I put about 10-15 holes in each bin. I got it to fill each tray about 1/2-1" and stabilize. The timer I have unfortunately runs for 30 minute intervals, I would I have really liked a timer that runs for 5 minute intervals. Might switch it out. 

So far I am 3 days in. The 2nd day seeds are starting to sprout. I may shorten the spacing between the shelves and add a 6th row.


----------



## TriumphTriple (Jan 12, 2015)

5 Days in, 2 of my trays are starting to spout about 1" of green. I am definitely adding a 6th tier. Is there anything wrong with letting the fodder go past 7-8 days? I may not use on full tray in a day.


----------



## itscipher (Nov 21, 2014)

First time posting here. When hay prices get high we grow fodder on a large scale and we never had problems waiting a few extra days. Especially if your water cycle gets messed up.


----------



## rambotex (May 5, 2014)

Where did you go? More info please


----------



## hippygirl (Apr 3, 2010)

How are the bins being supported? Looks like the edges of the bins are simply resting on the PVC...

I like your setup!

ETA...Oops, looks like the OP hasn't revisited the post since January...


----------



## Forcast (Apr 15, 2014)

do you need sun light and what are the seeds?


----------



## TriumphTriple (Jan 12, 2015)

Hey everyone, been pretty busy, with our first little one on the way. So it has been over 2 months since we have been growing fodder. It is really easy, about 2-3 minutes a day, ever other day. I have only gone through about 100lbs of barley seeds and cut my pellet use in half. Fodder is not a replacement for hay. You still need to feed the rabbits hay, they need the hay to aid in digestion. 
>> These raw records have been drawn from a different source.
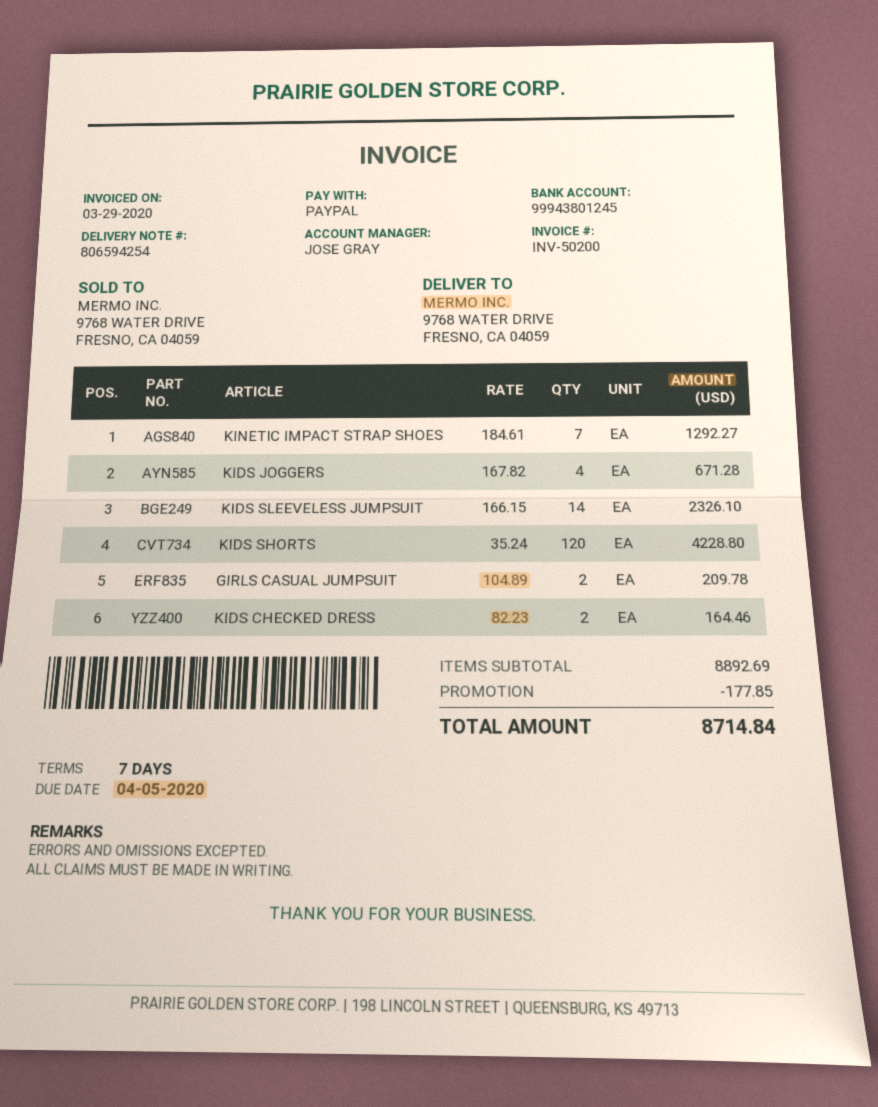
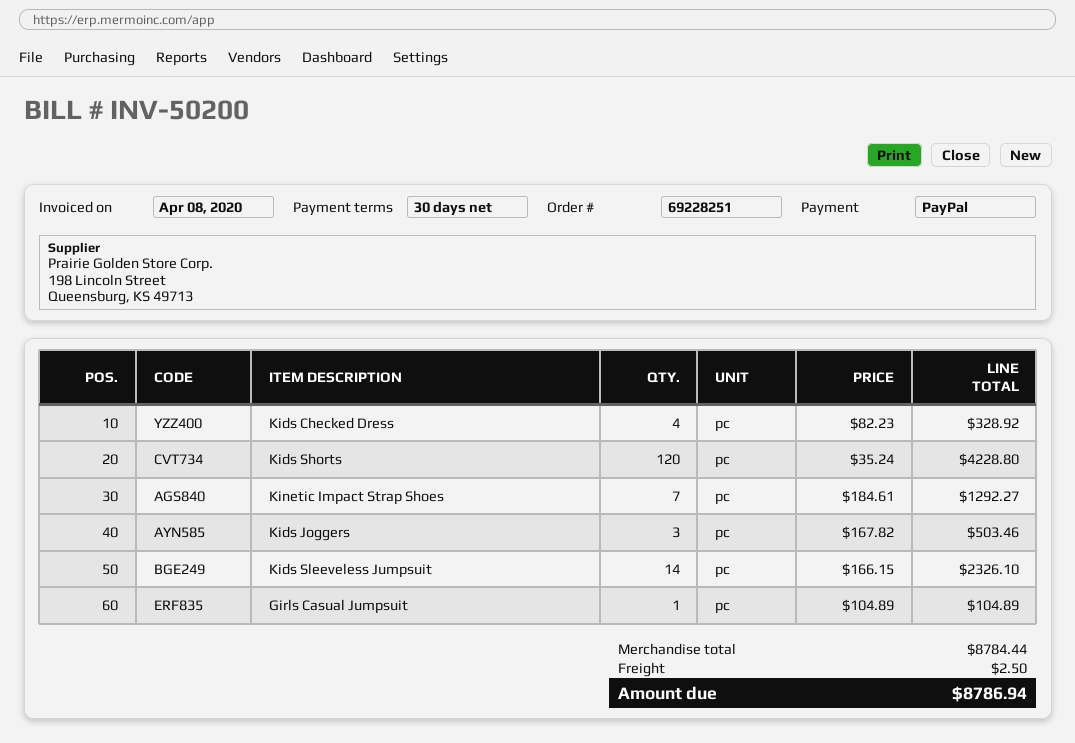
invoice date: 2020-03-29 -> 2020-04-08
payment terms: 7 days -> 30 days
KIDS JOGGERS: 4 x 167.82 = 671.28 -> 3 x 167.82 = 503.46
GIRLS CASUAL JUMPSUIT: 2 x 104.89 = 209.78 -> 1 x 104.89 = 104.89
KIDS CHECKED DRESS: 2 x 82.23 = 164.46 -> 4 x 82.23 = 328.92
subtotal: 8892.69 -> 8784.44
discount: 177.85 -> none
shipping: none -> 2.50
total: 8714.84 -> 8786.94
I bought the bins then made the PVC racks. The lip of the bins rest on the PVC. To me it is better than it resting on the PVC and having the water run where it wants. 

The five bins are enough for me with 8 adults and 30+ kits. I give half a bin per day. Having another bin would be good but I am right on the edge with 5. Sometimes I skip days I need to upgrade my pump if I want to get water up those extra 10+ inches. 
Regarding pumps, a 100 gallons per hour pump will not work if you are pumping the water vertically at all. Check the specs of the pump before you buy it. I have a 370 GPH pump, which you think would be overkill. Well when you pump that water up 5 feet it turns into about 60 GPH. Check the "H-MAX" info. 

http://www.amazon.com/gp/product/B00QFVOSQA/ref=oh_aui_detailpage_o00_s02?ie=UTF8&psc=1

The rabbits go crazy when I put the fodder in their cage. The kits 3+ weeks old, eat it right up. Sometimes I skip a day in the cycle to let the fodder catch up. Adding a 6th tray would eliminate that. The light does help a little since the fodder does not get much direct sunlight where it is. They do need just a little bit of light. 

If I was to do this all over again, I would make the system wider and not as tall. This would make it easier to reach the top rack, since the fully grown trays are heavy. I would say around 25+ lbs.


----------



## hippygirl (Apr 3, 2010)

Thanks for the followup, TriumphTriple. I think I might just have to borrow your design...it looks simple to build and efficient.

Again, thanks!


----------



## Forcast (Apr 15, 2014)

what does the seed cost?


----------



## TriumphTriple (Jan 12, 2015)

Forcast said:


> what does the seed cost?


I paid $8 for a 50lb bag of barley seeds. Another place was selling it for $12. The $8 seeds worked just fine. Be sure to check the date on the seed bag.

A 50 lb bag makes about 250-350lbs of fodder. I never weighed it myself but it sounds about right. I will have to see what mine weighs in at and report back.


----------



## TnAndy (Sep 15, 2005)

Been doing a similar deal for couple winters now, to feed chickens something green in the winter along with their normal feed.

Rack is wood, on casters so I can roll it around, they slope so each tray drains well. The trays are Rubbermaid 'dish' lugs, with holes drilled in one end. The black plastic catch pan is from Lowes, used to mix mortar/concrete in. Probably holds 15-20gal. Pump sits in the pan, pumps into a plastic hose, connected to a pc of 1/2 copper that makes a T over the top pans, holes drilled in the pipe.

It's designed to take one tray off every day, with 9 nine days of growing. I find that is about right for the temp in my basement. (low 50's). If you increase the temp to 65-70, you can do a tray every 5 days or so. No light is required.




























Pump is plugged into an Apollo brand timer, which runs the pump for 15 minutes every 3 hrs.

I use winter wheat, purchased at the local farm supply store for $12/50lbs.


----------



## Caleb Head (Mar 2, 2020)

This is a very old thread but I'd like to revive it and see if anyone is currently running a system like this. I am about to start one for my chickens and rabbits. I'd like to grow Barley but am having trouble finding it as many others have said. I have checked with a local feed store and TSC to see if they can order it.

What kind of trays are people using today?

What other seed options are there comparable to the cost efficiency and volume duplication barley has to offer?


----------